Web page edit records
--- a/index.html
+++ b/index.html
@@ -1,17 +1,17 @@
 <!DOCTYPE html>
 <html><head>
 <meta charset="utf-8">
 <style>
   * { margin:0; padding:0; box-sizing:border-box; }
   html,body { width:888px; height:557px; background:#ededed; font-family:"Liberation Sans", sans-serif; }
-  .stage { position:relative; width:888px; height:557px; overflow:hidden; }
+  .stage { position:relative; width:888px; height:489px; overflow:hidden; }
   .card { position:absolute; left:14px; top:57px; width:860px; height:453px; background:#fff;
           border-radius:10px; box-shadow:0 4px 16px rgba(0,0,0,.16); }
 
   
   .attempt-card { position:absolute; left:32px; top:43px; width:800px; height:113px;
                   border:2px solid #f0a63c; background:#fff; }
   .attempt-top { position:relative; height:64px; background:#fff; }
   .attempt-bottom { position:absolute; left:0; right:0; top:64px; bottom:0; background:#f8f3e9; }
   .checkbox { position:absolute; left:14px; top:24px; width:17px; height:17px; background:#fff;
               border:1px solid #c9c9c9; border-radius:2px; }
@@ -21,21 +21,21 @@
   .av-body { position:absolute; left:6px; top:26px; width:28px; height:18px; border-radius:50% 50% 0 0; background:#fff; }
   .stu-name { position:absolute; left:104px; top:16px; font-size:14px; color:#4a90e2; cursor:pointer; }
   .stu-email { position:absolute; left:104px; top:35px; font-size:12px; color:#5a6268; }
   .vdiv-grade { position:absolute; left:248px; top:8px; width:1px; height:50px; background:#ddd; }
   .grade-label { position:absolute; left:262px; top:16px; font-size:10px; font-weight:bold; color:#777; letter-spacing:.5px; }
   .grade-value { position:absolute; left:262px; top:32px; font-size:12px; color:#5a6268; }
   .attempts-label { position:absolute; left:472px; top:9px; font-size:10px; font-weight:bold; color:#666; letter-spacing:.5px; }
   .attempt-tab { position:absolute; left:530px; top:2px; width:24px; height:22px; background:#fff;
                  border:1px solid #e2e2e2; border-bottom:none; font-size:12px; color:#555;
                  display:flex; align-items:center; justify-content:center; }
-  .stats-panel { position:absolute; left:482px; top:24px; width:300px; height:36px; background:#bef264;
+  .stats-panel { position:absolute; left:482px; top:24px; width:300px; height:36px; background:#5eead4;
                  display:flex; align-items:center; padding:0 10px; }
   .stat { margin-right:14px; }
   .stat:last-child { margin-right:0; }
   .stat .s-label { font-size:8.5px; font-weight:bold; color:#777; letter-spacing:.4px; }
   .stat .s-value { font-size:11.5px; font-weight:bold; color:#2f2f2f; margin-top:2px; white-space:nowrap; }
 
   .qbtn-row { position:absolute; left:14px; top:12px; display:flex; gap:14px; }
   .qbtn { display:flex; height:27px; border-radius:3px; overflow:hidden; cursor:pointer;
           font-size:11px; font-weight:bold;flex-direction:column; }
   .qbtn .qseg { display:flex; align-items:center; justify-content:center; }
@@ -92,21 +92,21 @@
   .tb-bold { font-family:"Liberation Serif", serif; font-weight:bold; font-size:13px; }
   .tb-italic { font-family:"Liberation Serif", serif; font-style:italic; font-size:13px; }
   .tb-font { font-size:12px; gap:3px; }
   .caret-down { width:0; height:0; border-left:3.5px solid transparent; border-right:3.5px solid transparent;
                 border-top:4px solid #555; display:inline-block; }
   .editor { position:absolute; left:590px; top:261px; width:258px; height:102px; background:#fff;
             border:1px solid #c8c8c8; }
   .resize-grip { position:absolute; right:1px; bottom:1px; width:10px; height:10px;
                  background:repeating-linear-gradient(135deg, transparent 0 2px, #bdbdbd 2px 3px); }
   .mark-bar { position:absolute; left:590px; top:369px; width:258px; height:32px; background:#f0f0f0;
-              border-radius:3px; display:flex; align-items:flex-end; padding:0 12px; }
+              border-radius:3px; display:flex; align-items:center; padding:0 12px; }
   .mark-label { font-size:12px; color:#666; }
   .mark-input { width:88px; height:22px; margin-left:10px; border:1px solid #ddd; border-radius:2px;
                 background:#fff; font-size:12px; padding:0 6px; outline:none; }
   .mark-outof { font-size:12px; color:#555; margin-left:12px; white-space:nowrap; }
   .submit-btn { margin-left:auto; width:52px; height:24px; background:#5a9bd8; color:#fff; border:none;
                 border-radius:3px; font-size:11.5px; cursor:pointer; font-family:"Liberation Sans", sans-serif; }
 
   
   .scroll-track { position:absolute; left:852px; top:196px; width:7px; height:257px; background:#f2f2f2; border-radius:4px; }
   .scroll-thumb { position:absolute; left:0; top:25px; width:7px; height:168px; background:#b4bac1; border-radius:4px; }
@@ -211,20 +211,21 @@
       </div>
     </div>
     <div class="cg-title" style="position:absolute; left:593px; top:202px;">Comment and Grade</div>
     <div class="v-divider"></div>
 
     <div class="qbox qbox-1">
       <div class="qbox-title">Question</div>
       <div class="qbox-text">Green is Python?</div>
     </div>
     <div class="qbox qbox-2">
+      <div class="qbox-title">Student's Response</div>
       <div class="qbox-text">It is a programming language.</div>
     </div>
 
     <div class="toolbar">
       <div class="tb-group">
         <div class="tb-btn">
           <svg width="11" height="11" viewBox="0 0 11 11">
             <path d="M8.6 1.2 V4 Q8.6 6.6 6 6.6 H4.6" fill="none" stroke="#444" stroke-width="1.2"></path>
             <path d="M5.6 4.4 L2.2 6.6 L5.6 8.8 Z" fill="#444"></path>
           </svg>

--

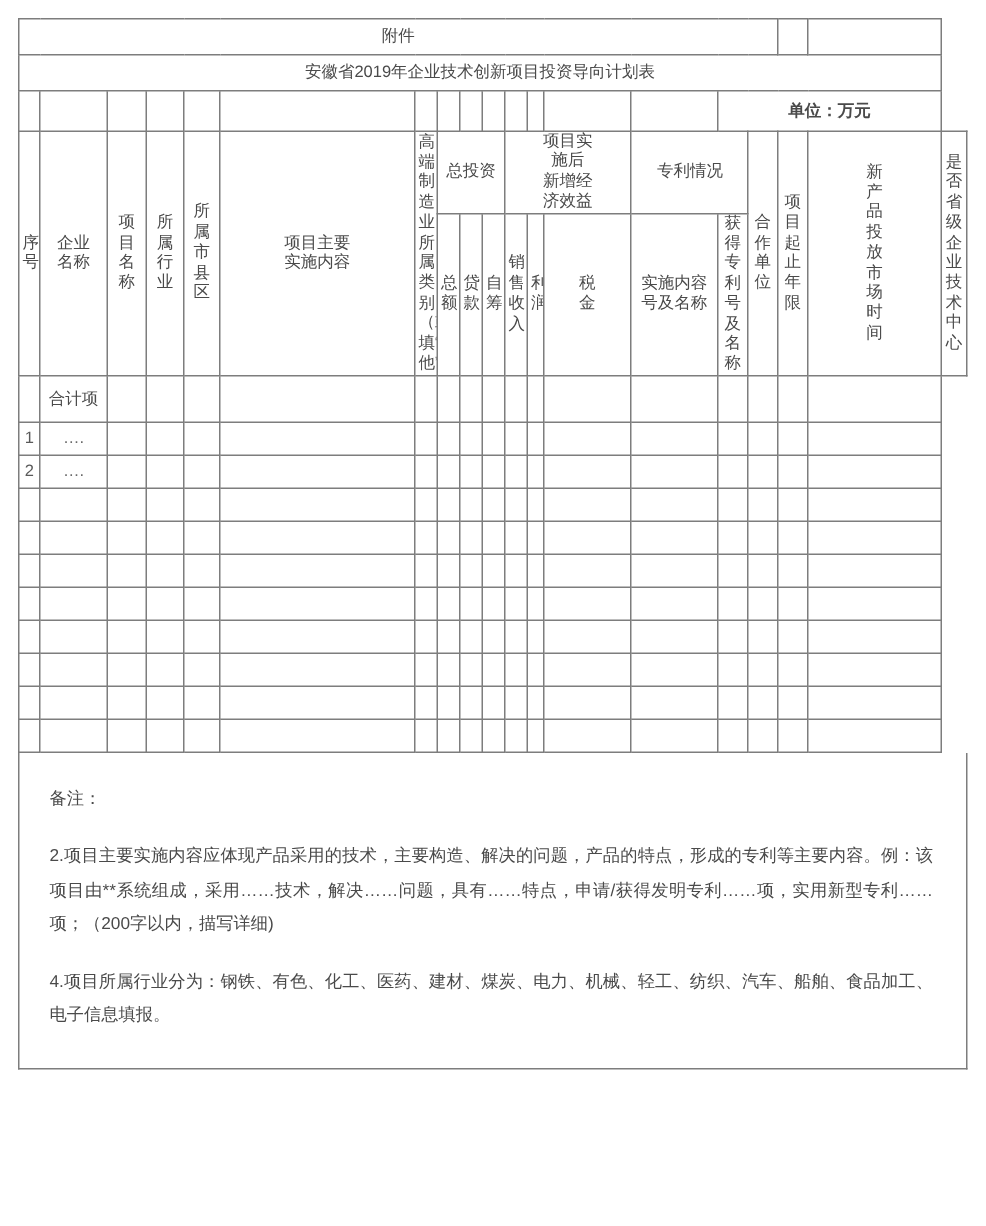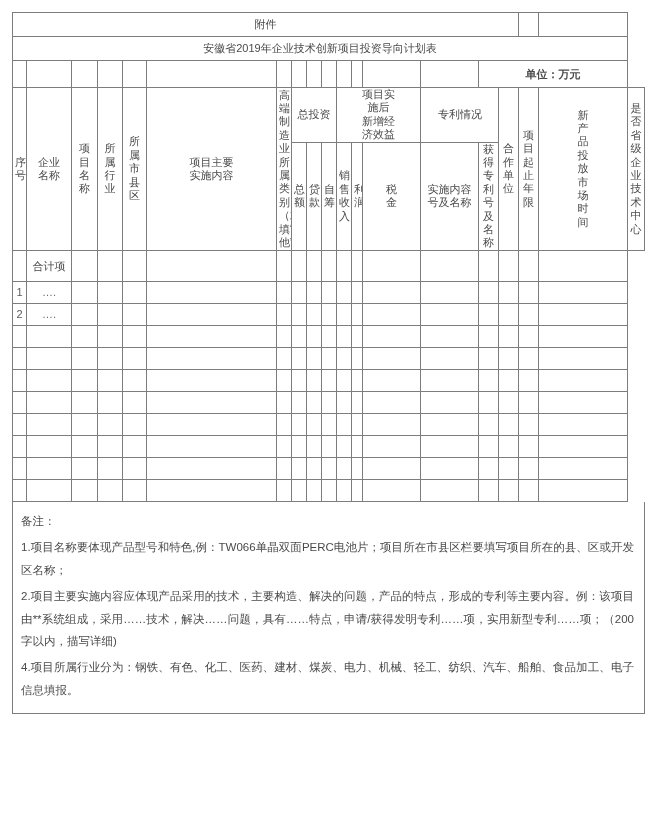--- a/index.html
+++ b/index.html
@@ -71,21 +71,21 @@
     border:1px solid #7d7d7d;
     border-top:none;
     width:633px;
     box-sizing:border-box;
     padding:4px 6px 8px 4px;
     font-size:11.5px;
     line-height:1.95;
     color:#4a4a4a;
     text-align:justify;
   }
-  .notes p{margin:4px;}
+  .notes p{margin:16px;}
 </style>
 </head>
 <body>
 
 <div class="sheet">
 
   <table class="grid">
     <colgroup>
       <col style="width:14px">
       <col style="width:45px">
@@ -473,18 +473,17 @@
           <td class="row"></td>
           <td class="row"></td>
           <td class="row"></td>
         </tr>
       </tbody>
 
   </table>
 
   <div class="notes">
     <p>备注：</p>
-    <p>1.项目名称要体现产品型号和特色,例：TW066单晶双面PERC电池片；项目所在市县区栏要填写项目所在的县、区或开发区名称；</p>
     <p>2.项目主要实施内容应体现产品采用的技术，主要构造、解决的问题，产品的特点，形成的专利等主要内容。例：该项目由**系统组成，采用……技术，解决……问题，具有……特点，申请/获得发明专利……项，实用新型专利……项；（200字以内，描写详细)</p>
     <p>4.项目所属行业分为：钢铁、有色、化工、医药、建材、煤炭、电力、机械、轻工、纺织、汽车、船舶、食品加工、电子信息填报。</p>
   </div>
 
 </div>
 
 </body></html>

What is needed
Take the entries above and return only the lines from the one with "width:258px; height:32px; background:#f0f0f0;" to the one with "border-radius:3px; font-size:11.5px; cursor:pointer;", both included, unchanged.

Reply to the exercise
   .mark-bar { position:absolute; left:590px; top:369px; width:258px; height:32px; background:#f0f0f0;
-              border-radius:3px; display:flex; align-items:flex-end; padding:0 12px; }
+              border-radius:3px; display:flex; align-items:center; padding:0 12px; }
   .mark-label { font-size:12px; color:#666; }
   .mark-input { width:88px; height:22px; margin-left:10px; border:1px solid #ddd; border-radius:2px;
                 background:#fff; font-size:12px; padding:0 6px; outline:none; }
   .mark-outof { font-size:12px; color:#555; margin-left:12px; white-space:nowrap; }
   .submit-btn { margin-left:auto; width:52px; height:24px; background:#5a9bd8; color:#fff; border:none;
                 border-radius:3px; font-size:11.5px; cursor:pointer; font-family:"Liberation Sans", sans-serif; }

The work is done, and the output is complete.